He awoke to the buzz of failing lights, blinking through the flickering dark of a slanted ceiling. His apartment, like him, leaned — tired, forgotten, cracked open from a past monster incursion. Rain tapped the glass like it was trying to get in. The storm was still far off, but the wind carried the scent of something rotting just beneath the surface of the city.
He moved like memory — automatic. A body already too used to this. The water from the faucet was brown for a second, then clear. He didn't wait for it to warm. Just washed. Stared. Didn't speak.
Then came the job.
In the line of porters at the edge of the Rift zone, no one said his name. They handed him a worn vest. No system pinged for him. No stat window. Just the weight of crates, the grind of stone, the silence of bodies moving past him like he wasn't there.

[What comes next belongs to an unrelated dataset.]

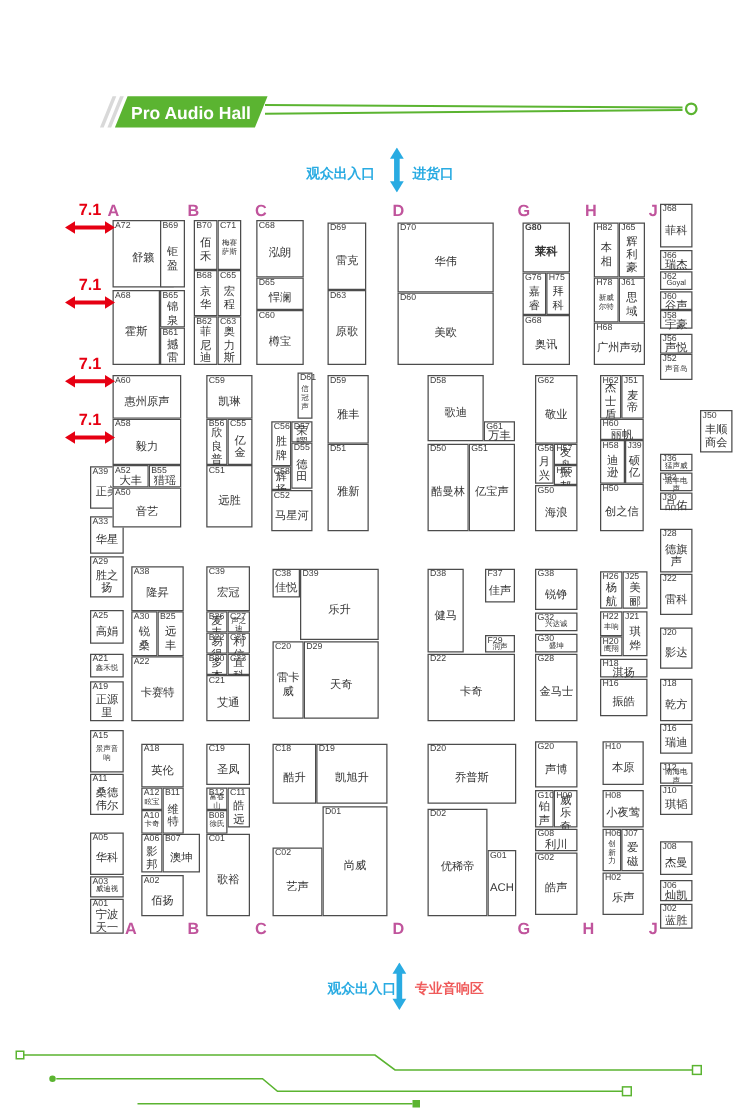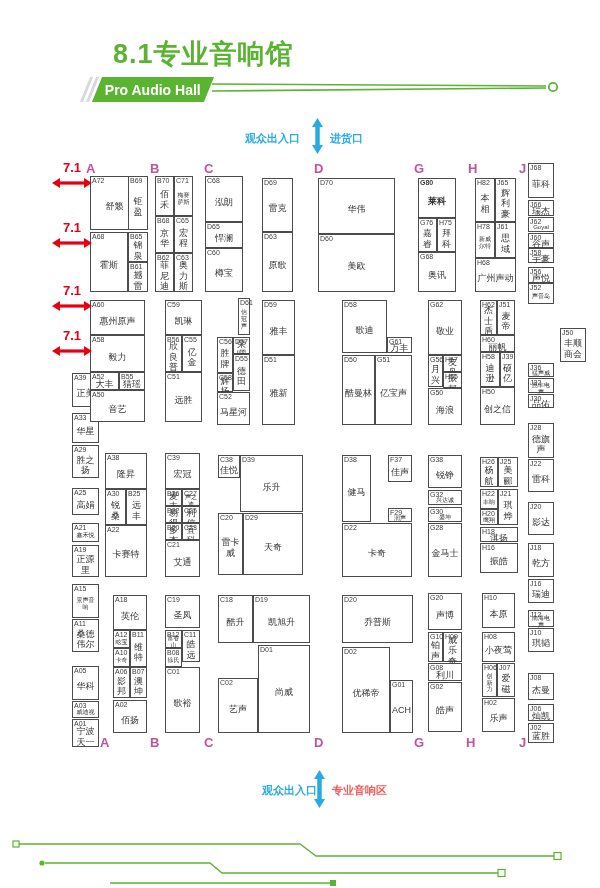"8.1专业音响馆" h1.hall-title { html: <h1>8.1专业音响馆</h1> -> none }
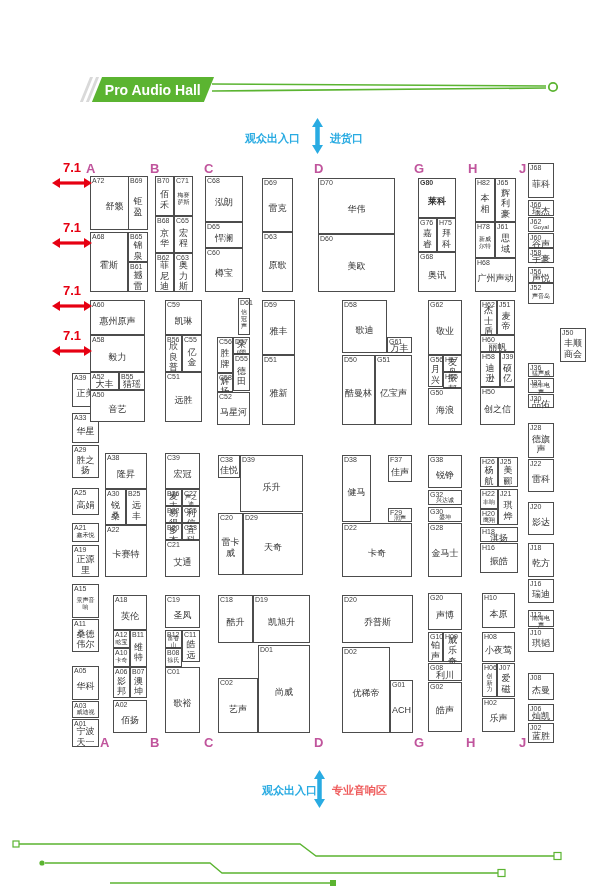"澳坤" div.booth { width: 17px -> 30px }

"Hey, you. Carry that," a hunter grunted without looking.
He carried it.
Inside the dungeon, the air was damp, the ground slick with monster blood from previous sweeps. He was placed in the back, where the trash went. The other hunters barely glanced at him. One of the rangers sneered, watching him stumble. "Wasted opportunity," he muttered under his breath.
Then came the goblin.
Screams. Gunfire.
He was slow to dodge.
Claws slashed his side. He felt the warmth spill before the pain. He clutched the wound and fell back, breathing in rust and mold and something worse. The hunters stepped over him. The healer crouched near him, cast a spell with mechanical coldness, eyes already moving to someone else.
The magic stung. It didn't soothe. It forced his flesh together like sewing wounds with barbed wire. His body lurched. He gasped, but no one reacted. He was not a person. He was a thing. A tool. A disposable cog.
He stumbled out on his own.
...
The rain had picked up. Grey sheets slicked the streets as he walked, arm wrapped tightly around his bleeding side. The healing hadn't finished the job. It only sealed him enough to survive.
He didn't hail a cab. No one would stop.
He walked to the hospital.
He checked himself in without speaking. They barely looked at him. Just pointed to a chair.
He dragged the plastic seat across the tiled floor. Slow. Scraping. Too loud for the silence inside.
He sat.
His mother was already in the room. Hooked up to wires, tubes, a world of quiet beeping and stale air. Her eyes were closed.
He didn't speak. Didn't cry.
He just sat.
His side throbbed. His breath was shallow. The world blurred, not from pain — but numbness. As if he were watching someone else's life unfold.
Thunder rumbled.
Home again. The building buzzed with unstable energy. The doorframe tilted slightly from where a horned beast once crashed through the lower floors. He climbed the crooked stairs, hand gripping the rusted rail.
His door shimmered.
It wavered like heat off asphalt. Like something was wrong.
He stepped back.
Then a voice, soft. Gentle. A whisper in the noise.
"Come in."
He froze. It wasn't threatening. It was… inviting.
He pushed the door open.
Inside sat a boy.
Ash.
His presence bent the room around him. The shadows stretched unnaturally, pooling toward him like water drawn to gravity. He sat in a chair that did not belong to him.
That's my father's chair.
The thought came unbidden.
And then — a memory.
His father, strong hands calloused from labor, sitting in that chair with a smile that made everything quieter. Nights of soup and oil lamps and calloused fingers on his hair, brushing the world away. Safe.
That warmth tried to bloom in him — until reality crashed back.
The room warped.
Darkness rose like a tide, swallowing him whole. The ceiling fell away, the walls distorted. He couldn't breathe.
He was drowning in something vast. An ocean of ink.
Then — a voice.
Chi Long's.
"Focus."
It cut through like a blade. Sharp. Real.
The darkness peeled away.
He could breathe again.
Chi Long stood with arms crossed, eyes like daggers.
"Sit down."
He sat.
Ash said nothing. He just… looked.
Chi Long filled the silence.
"You've survived your first brush with a dungeon. Congratulations. You didn't awaken. Expected."
She paced. "Do you know why you're here?"
He didn't respond.
"You're a potter. A seed. One that might sprout. Might not. But let me tell you a secret."
She leaned in.
"Seed won't sprout in blood alone. It needs death. It needs pressure. It needs to break before it grows."
He clenched his fists.
"I'm not strong," he said finally. "I have no talent."
The storm outside howled.
Ash blinked. Then spoke, barely above a whisper.
"I don't want talent."
The room darkened.
"I want greatness."
Lightning flashed, and the windows shivered.
He looked at Ash, saw the child sitting in his father's chair, saw the weight behind his silence. The abyss that waited beyond him. The presence that changed everything.
He inhaled.
And nodded.
Thunder cracked — loud and final — splitting the sky as the storm arrived.